In Deutschland inzwischen ca. 200 bekannte Fälle. (In Japan ca. 4000)

  • Symptomatik:

Im Kindesalter werden die Patienten am häufigsten durch ischämische Symptome auffällig, Erwachsene zeigen in der Regel intrazerebrale Blutungen als Erstsymptom. Kinder: Aufmerksamkeitsstörung, Muskelschwächen, Sensibilitätsstörungen, unwillkürliche Bewegungen, Kopfschmerzen, Krampfanfälle. Alles häufig durch Hyperventilation (z.B. schreien, weinen) auslösbar! Erwachsene: akute intraventriculäre, subarachnoidale oder intrazerebrale Blutungen. Selten auch ähnliche Symptome wie bei Kindern.
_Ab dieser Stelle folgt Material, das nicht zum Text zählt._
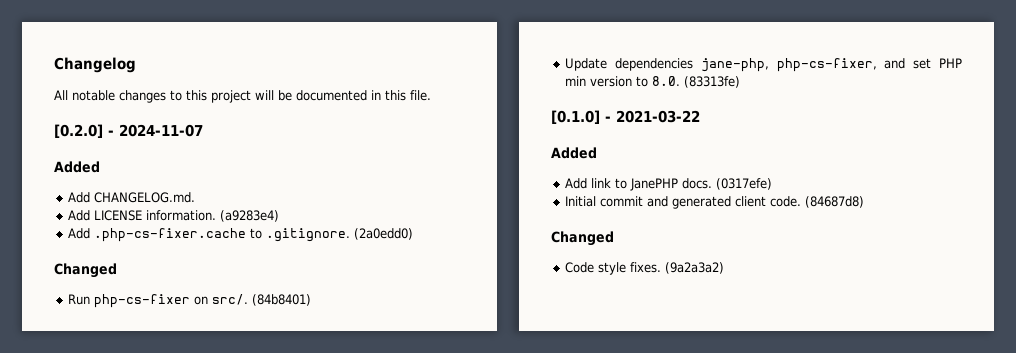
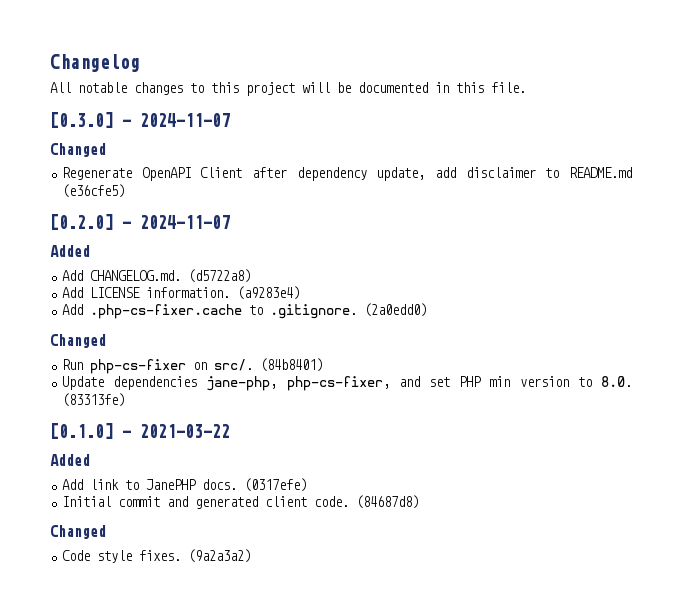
+ [0.3.0] - 2024-11-07
+ Changed
+ Regenerate OpenAPI Client after dependency update, add disclaimer to README.md (e36cfe5)
- Add CHANGELOG.md.
+ Add CHANGELOG.md. (d5722a8)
  • Diagnostik: MRT/MR-Angipgraphie: Stenose oder Verschluss des Endteils der intrakraniellen A. carotis oder des proximalen Teils der A. cerebri media und anterior, beidseits abnormes Gefäßnetz in den Basalganglien.
  • Differentialdiagnosen (bzw. bekannte Ursachen): Atherosklerose, Autoimmunerkrankungen, Meningitis, Hirntumoren, Down-Syndrom, M. Recklinghausen, Trauma, Schädelbestrahlung.
  • Therapie:

Akuttherapie: symptomatisch, z.B. Hirndruckkontrolle, Intensivüberwachung, Krampfdurchbrechung, evtl Hämatomausräumung, Ventrikeldrainage. Elektive Therapie: nur palliativ. Therpiemöglichkeiten: Vasodilatatoren, ASS, Antikonvulsiva OP-Indikation: ischämische Formen mit aachweisbaren regional verminderten Blutfluss und verminderter Perfusionsreserve. OP: Bypass: direkt (A. temporalis superficialis – A. cerebri media ), indirekt (Encephaloduroarteriosynangiosis, Encephalomyosynangiosis), im Kindesalter sind kombinierte OPs vermutlich am effektivsten. Sowohl die operative Therapie als auch die anästhesiologische(!) Betreuung ist Sache erfahrener Fachärte, weil hier auch viel falsch gemacht werden kann!